There is genuine excitement within the gynecologic cancer clinical and research communities for the potential role of PARP inhibitors in the management of ovarian cancer.
Maurie Markman, MD
ABSTRACT
Preclinical data have provided a strong rationale for the potential clinical utility of poly(ADP-ribose) polymerase (PARP) inhibitors in the management of patients with epithelial ovarian cancer who have known mutations (germline or somatic) in BRCA. Clinical experience, both in the phase II and phase III trial settings, has confirmed substantial biological and clinical activity for this class of antineoplastics in disease management. Further, there is evidence for the utility of PARP inhibitors in ovarian cancers in the absence of BRCA mutations (germline or somatic), presumably resulting from other molecular deficiencies in DNA repair.
There are currently 3 PARP inhibitors approved by the FDA for commercial use, each with different clinical indications. Although these agents appear to have somewhat different toxicity profiles, to date there have been no direct comparisons among the drugs. Ongoing trials in ovarian cancer are exploring additional clinical indications and novel strategies designed to combine PARP inhibitors with other antineoplastics (eg, antiangiogenic agents, checkpoint inhibitors).
Introduction
There is genuine excitement within the gynecologic cancer clinical and research communities for the potential role of poly(ADP-ribose) polymerase (PARP) inhibitors in the management of ovarian cancer. Since the introduction of paclitaxel into the oncologist’s armamentarium more than 20 years ago, there have been a paucity of phase III trial data challenging the existing treatment paradigms, and even where such data exist, they often generate as much controversy as they actually change current thinking regarding current disease management (eg, neoadjuvant chemotherapy, intraperitoneal platinum drug delivery, paclitaxel maintenance treatment). An important exception to this statement are data related to the delivery of bevacizumab in the management of ovarian cancer in several settings, but even here the optimal use of this strategy remains to be defined.

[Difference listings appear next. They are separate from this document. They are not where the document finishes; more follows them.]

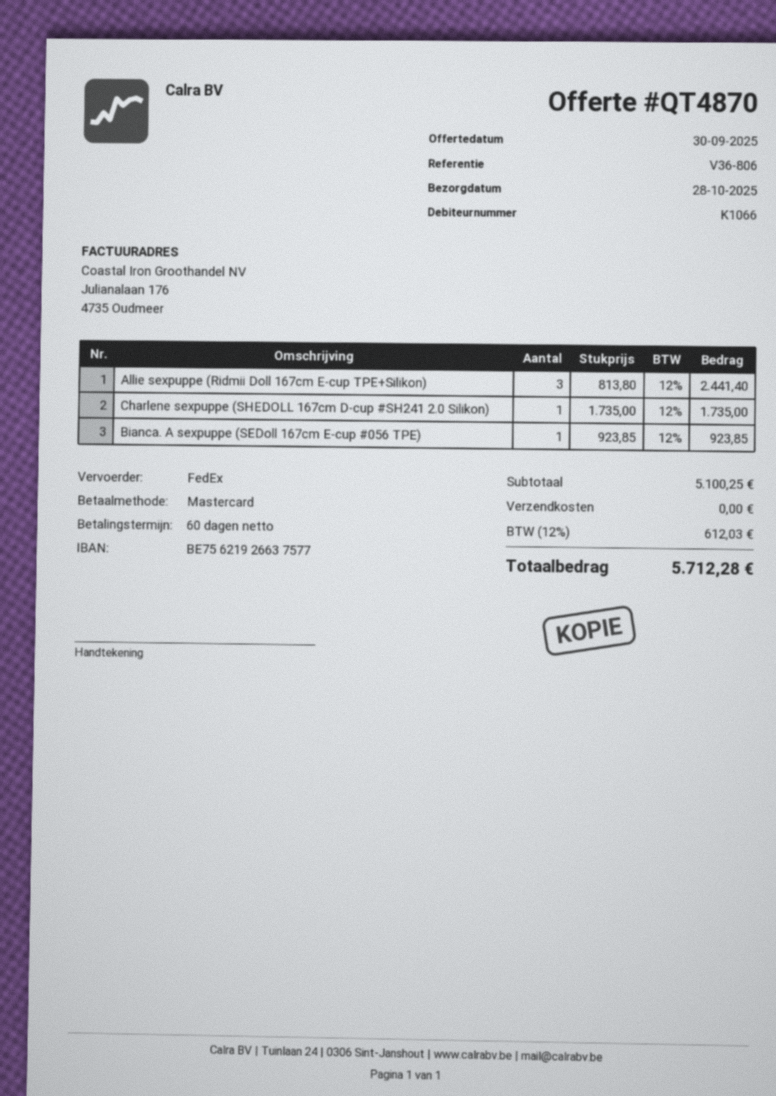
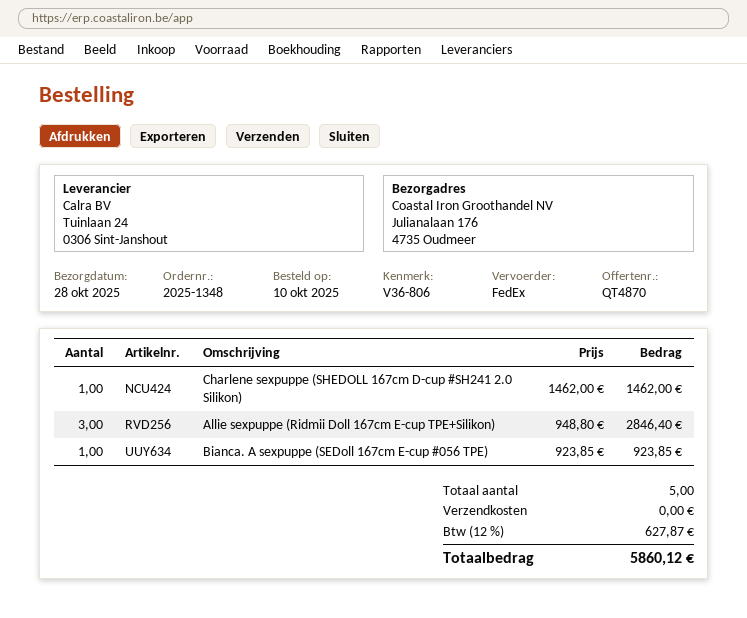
Allie sexpuppe (Ridmii Doll 167cm E-cup TPE+Silikon): 3 x 813.80 = 2441.40 -> 3 x 948.80 = 2846.40
Charlene sexpuppe (SHEDOLL 167cm D-cup #SH241 2.0 Silikon): 1 x 1735.00 = 1735.00 -> 1 x 1462.00 = 1462.00
tax: 12% = 612.03 -> 12% = 627.87
total: 5712.28 -> 5860.12

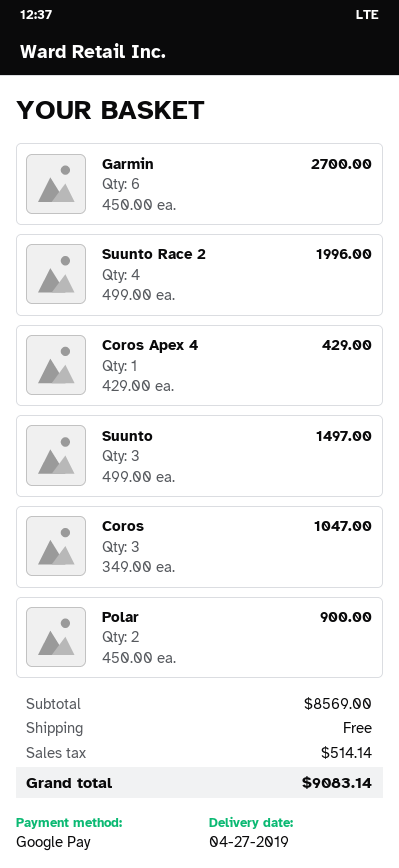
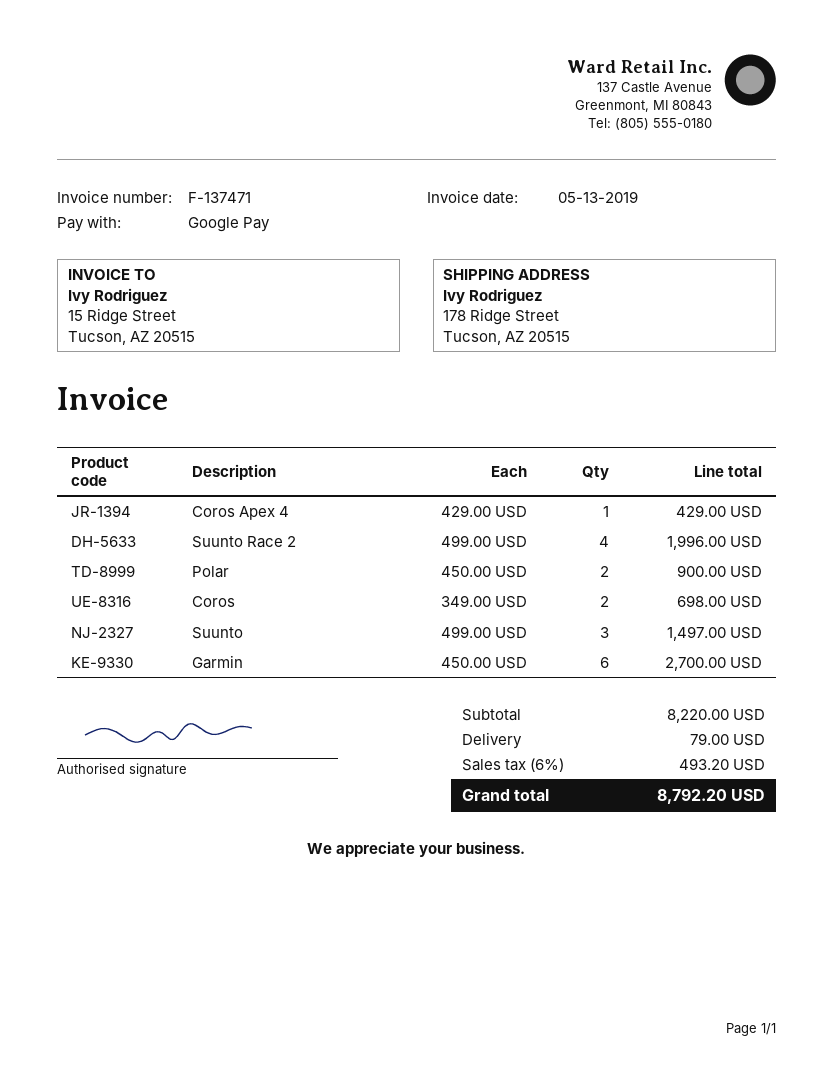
Coros: 3 x 349.00 = 1047.00 -> 2 x 349.00 = 698.00
subtotal: 8569.00 -> 8220.00
shipping: 0.00 -> 79.00
tax: 514.14 -> 493.20
total: 9083.14 -> 8792.20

In addition to impressive and provocative trial data (highlighted below), including striking differences between treatment and control arms in several randomized, double-blind, placebo-controlled clinical trials, the observation that there are currently 3 PARP inhibitors approved for routine clinical use in the United States in the management of ovarian cancer is testimony to both the utility of this class of drugs and the realistic potential that these agents will favorably affect the natural history of the malignancy in a substantial proportion of individuals.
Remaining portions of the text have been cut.